The business case for electrifying industrial heat

Evidence from selected EU Member States

Reducing gas dependence in industrial heat

What the study is about

Reducing Europe’s reliance on imported fossil fuels while safeguarding industrial competitiveness is an urgent EU priority. Industrial process heat accounts for over half of industrial energy use, making it a critical lever for strengthening energy security and cutting emissions. This study assesses the economic, emission reductions, and energy security potential of electrifying low- and medium-temperature industrial process heat, which represents around half of total process heat demand and can already be supplied by mature technologies such as heat pumps and electric boilers. Drawing on case studies from Germany, Italy and Poland, it shows that under the right conditions – including competitive electricity prices, effective carbon pricing, and supportive industrial policy - electrification can outperform fossil-based and other low-carbon alternatives across in terms of costs, emissions, and energy savings.

Key findings

  1. Electrification is a strategic lever to safeguard Europe against fossil fuel price volatility and geopolitical risks.

    The EU spends hundreds of billions annually on fossil fuel imports, with around 90 percent of oil and gas sourced externally. As process heat accounts for over half of the EU’s industrial energy consumption, its electrification offers a major opportunity to cut emissions and strengthen economic resilience using largely mature and domestic technologies.

  2. Low- and medium-temperature processes – which account for half of industrial process heat demand – offer substantial and near-term electrification potential.

    About 15 percent of process heat in Europe is low temperature (< 80 degrees Celsius). These processes can already be electrified competitively compared to fossil gas-based applications under the current conditions thanks to the high efficiency of heat pumps.

  3. Germany, Italy and Poland show that electrifying low- and medium-temperature industrial heat can outperform fossil and low-carbon alternatives under the right conditions.

    Over 2025–2050, costs could fall by about 20 percent if heat pumps are deployed where feasible and retail electricity prices stay below three times gas prices – compared with today’s 3–5 range. Accelerated renewables deployment, a meaningful carbon price and lower electricity taxation are essential to creating these conditions.

  4. The forthcoming Electrification Action Plan should establish a coherent framework to scale electrification.

    This should include short-term capital and operating support for heating applications above 80 degrees Celsius, grid fees that reward flexible loads to enable the use of electric boilers, and the integration of industrial demand into grid planning and adequacy assessments. National heat strategies should also provide long-term visibility, while supporting skills development and coordinated infrastructure planning.

Summary on "The business case for electrifying industrial heat"

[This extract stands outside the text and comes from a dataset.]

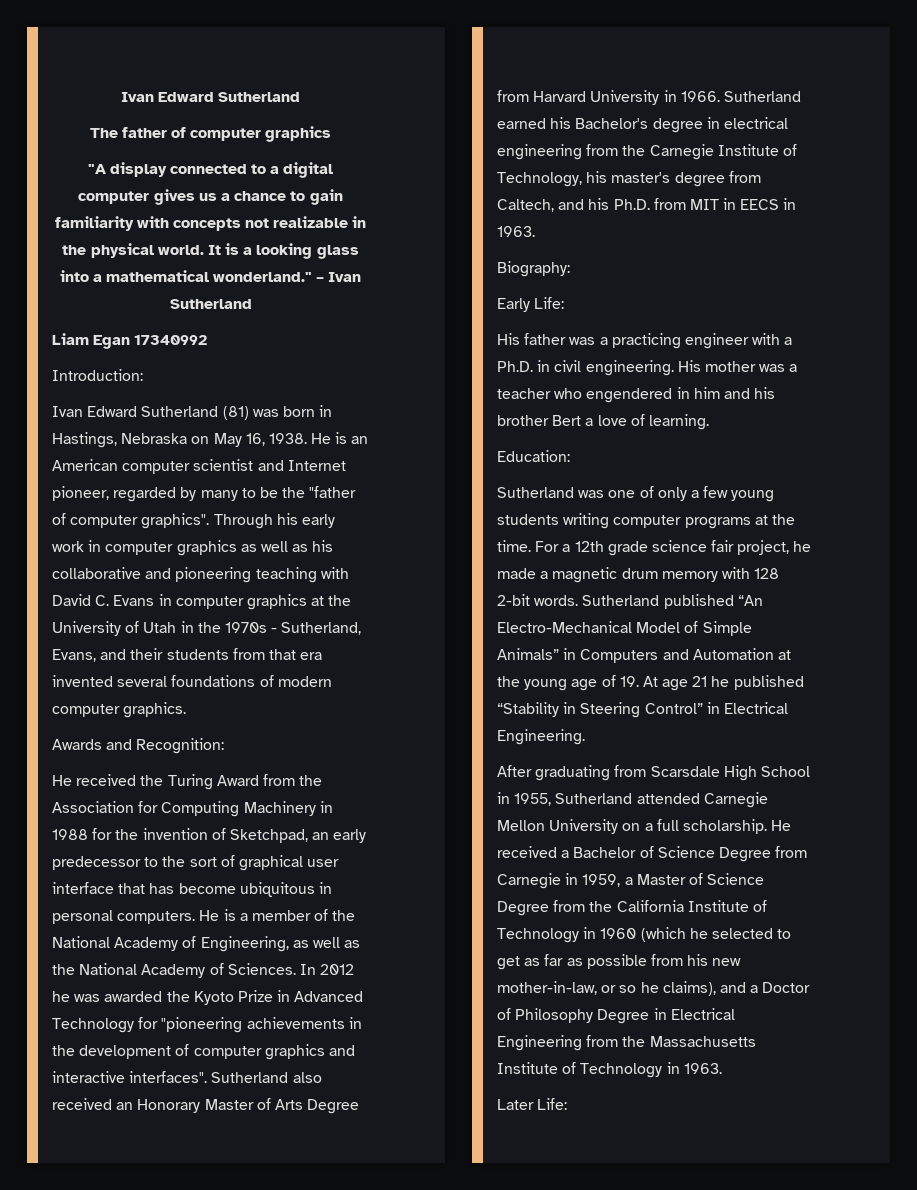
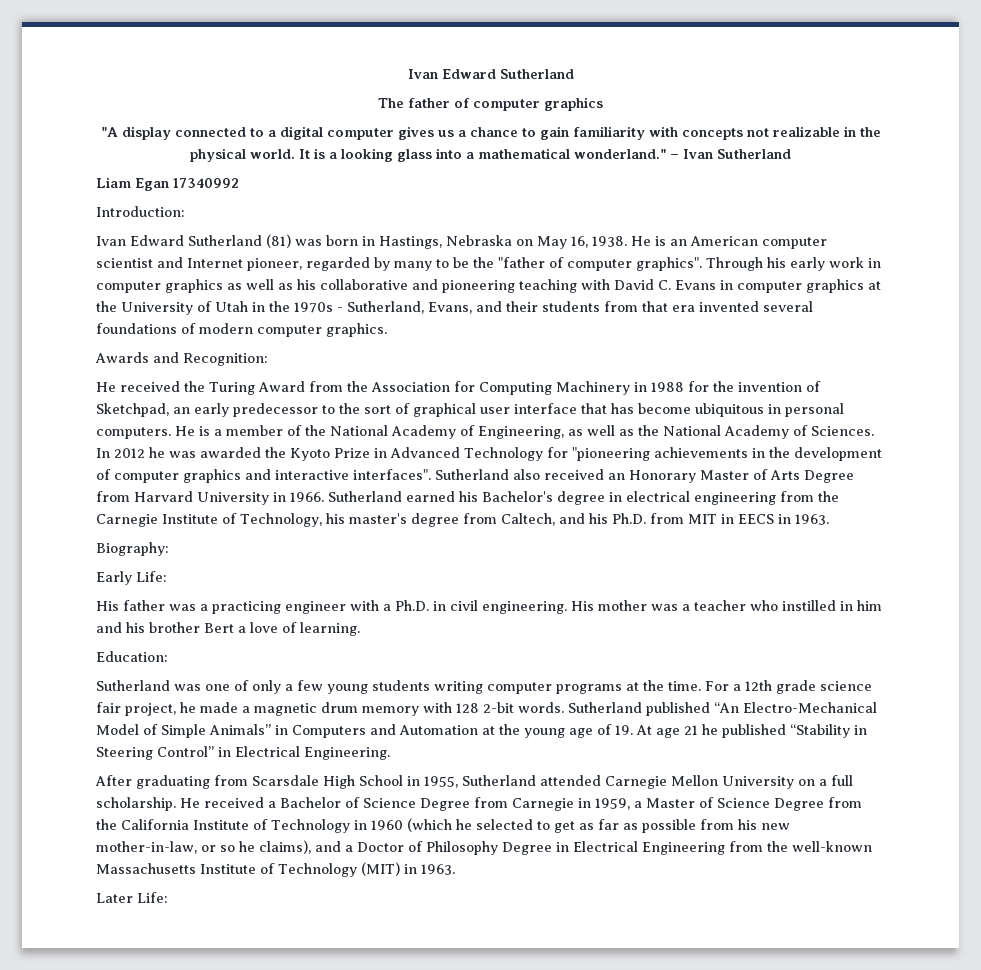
- His mother was a teacher who engendered in him and his brother Bert a love of learning.
+ His mother was a teacher who instilled in him and his brother Bert a love of learning.
- He received a Bachelor of Science Degree from Carnegie in 1959, a Master of Science Degree from the California Institute of Technology in 1960 (which he selected to get as far as possible from his new mother-in-law, or so he claims), and a Doctor of Philosophy Degree in Electrical Engineering from the Massachusetts Institute of Technology in 1963.
+ He received a Bachelor of Science Degree from Carnegie in 1959, a Master of Science Degree from the California Institute of Technology in 1960 (which he selected to get as far as possible from his new mother-in-law, or so he claims), and a Doctor of Philosophy Degree in Electrical Engineering from the well-known Massachusetts Institute of Technology (MIT) in 1963.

Against a backdrop of intensifying geopolitical tensions and accelerating decarbonisation imperatives, electrification has emerged as a strategic pathway to enhance Europe’s resilience and autonomy, and if pursued efficiently, its competitiveness. In 2023, the EU’s energy import dependency was more than twice China’s and more than three times higher than that of the US. This imbalance stems from the EU’s continued reliance on imported oil and gas, which exceeds 90 percent of its overall demand. Such dependence exposes Europe to volatile prices – including on electricity markets for as long as fossil fuels continue to set prices at the margin – and supply disruptions. In addition, it results in a vast transfer of wealth to external suppliers. Despite the 2022 gas crisis having eased, the EU still spent 376 billion euros on imported fossil fuels in 2024.

Electrification, particularly if supported by increased renewable and low-carbon power generation, offers a means to reverse this predicament while reducing GHG emissions at the same time. By substituting imported fossil fuels with domestically produced electricity, Europe can retain value within its economy, enhance energy security and lay the foundations for a more sustainable energy system and competitive industrial fabric. Recent EU initiatives reflect this strategic reorientation. The RePowerEU plan sought to end dependence on Russian fossil fuels, while the Clean Industrial Deal framed electrification as central to Europe’s competitiveness, setting an indicative target for Europe to use electricity to cover 32 percent of final energy consumption by 2030. Building on these, an Electrification Action Plan is expected in 2026.

Within this broader shift, industrial electrification stands out as both a challenge and an opportunity. Industry has been traditionally viewed as “hard to abate”, yet this perception is changing. Process heat in particular – accounting for about half of European industry’s final energy consumption and three quarters of its emissions – could be electrified for around 60 percent of its current fuel use using mature electrification technologies, rising to 90 percent with technologies expected by 2035.

In 2019, fossil fuels combustion supplied about three-quarters of industrial process heat in Europe, while electricity accounting for only 4 percent, largely concentrated in electric arc furnaces used for secondary steelmaking. However, low- and medium-temperature processes – which cover almost the entire heat range in the food and beverage, pulp and paper and textile industries, as well as a significant portion of process heat demand in the chemical industry – entail the greatest electrification potential since their respective heat demand aligns well with the operating range of mature electric heat appliances. Heat pumps, capable of delivering temperatures of up to 165 degrees Celsius today and potentially of up to 300 degrees Celsius by 2035, achieve high efficiencies by transforming rather than generating heat – making them suitable for e.g. drying, sterilising and pasteurising processes. Electric boilers complement them for higher-temperature or steam applications and can be easily integrated into existing systems. 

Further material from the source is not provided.